PLF’s constitutional challenge to Washington state’s shoreline buffer scheme is pending before the U.S. Supreme Court. The case, Kitsap Alliance of Property Owners v. Central Puget Sound Growth Management Hearings Board (KAPO) , began over a half decade ago, when Kitsap County, acting under the mandate of Washington’s Growth Management Act, declared all private shorelines “critical areas.” The County adopted a regulation that requires every shoreline property owner to dedicate either 50 or 100 feet of their property as a conservation buffer in order to receive any new permit approval.
Simply put, the law uses the permit process as an opportunity to take private property that the government would rather use to enhance fish habitat without paying for the land. The Constitution protects against schemes like this, PLF argues in its petition to the U.S. Supreme Court. The County’s regulation constitutes a regulatory taking under the U.S. Supreme Court cases, Nollan v. California Coastal Commission and Dolan v. City of Tigard.
Last week, Kitsap County filed a joint opposition brief with Futurewise and a handful of other environmentalist organizations. Their response was interesting. They did not dispute PLF’s argument that the Washington court of appeals decision, which upheld the buffer regulation, circumvented the constitutional tests set out in Nollan and Dolan.

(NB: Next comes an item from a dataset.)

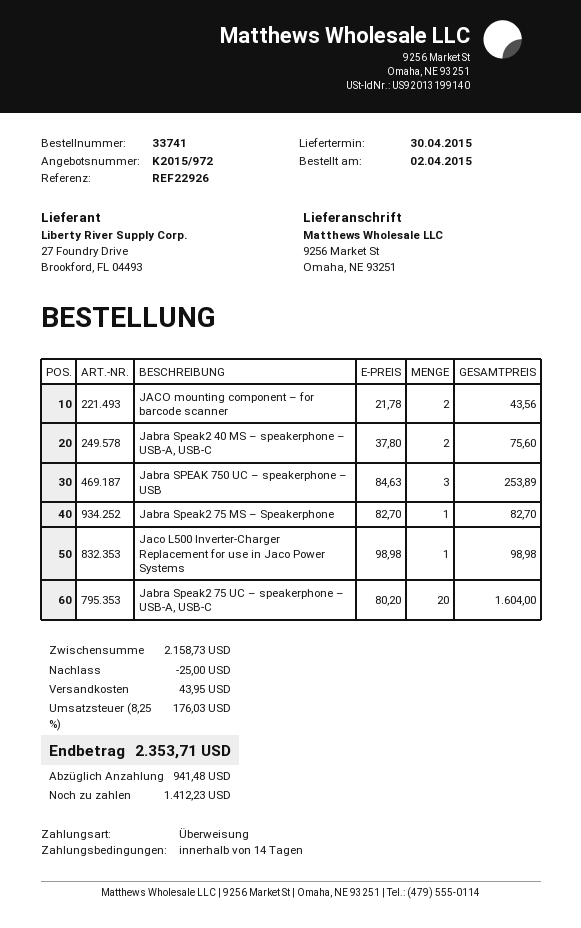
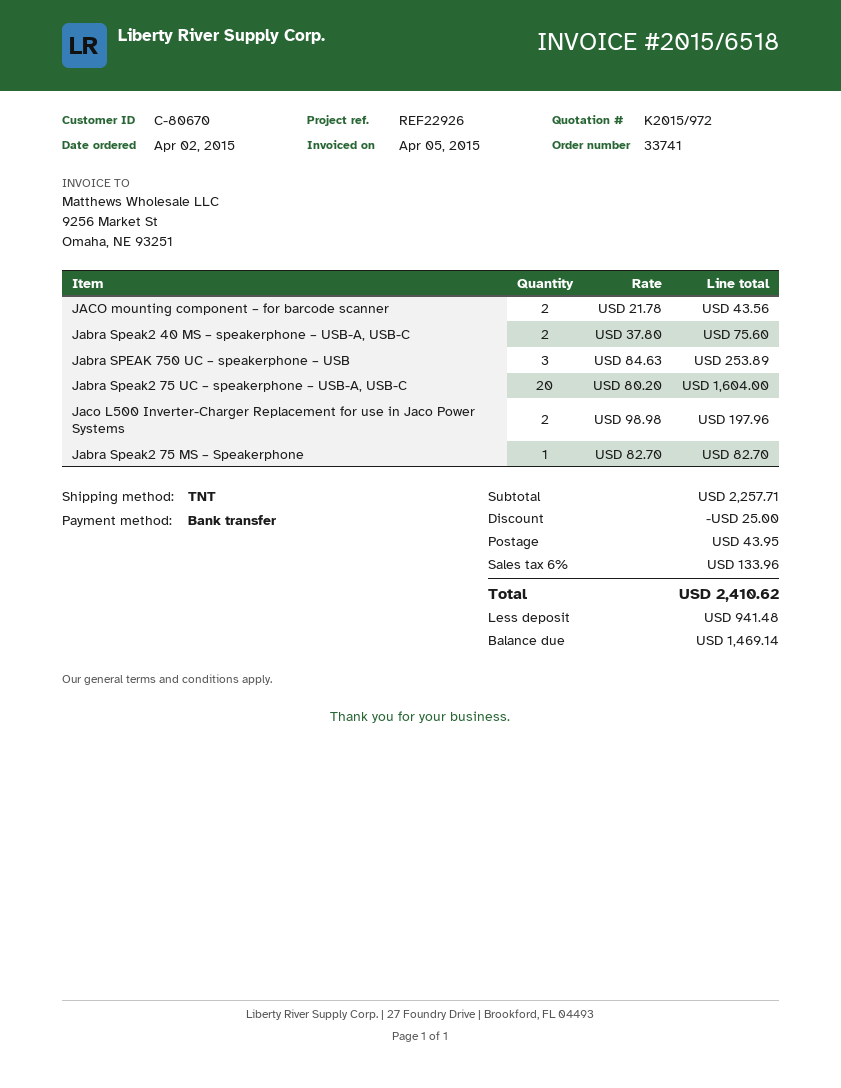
Jaco L500 Inverter-Charger Replacement for use in Jaco Power Systems: 1 x 98.98 = 98.98 -> 2 x 98.98 = 197.96
subtotal: 2158.73 -> 2257.71
tax: 8.25% = 176.03 -> 6% = 133.96
total: 2353.71 -> 2410.62
balance: 1412.23 -> 1469.14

Instead, the County and its environmentalist allies insist that the Washington state court “got it wrong” when it concluded that a critical area regulation must comply with the constitution. Apparently, they know that the “critical areas” scheme puts private property to a public use – they just don’t want to have to pay for the property. While their position is not surprising, it is eye-opening.
Earlier today, PLF filed the final brief in support of KAPO’s petition to the U.S. Supreme Court. By the end of this month, we should know whether the Court will take up this important issue and protect the rights of Washington’s property owners.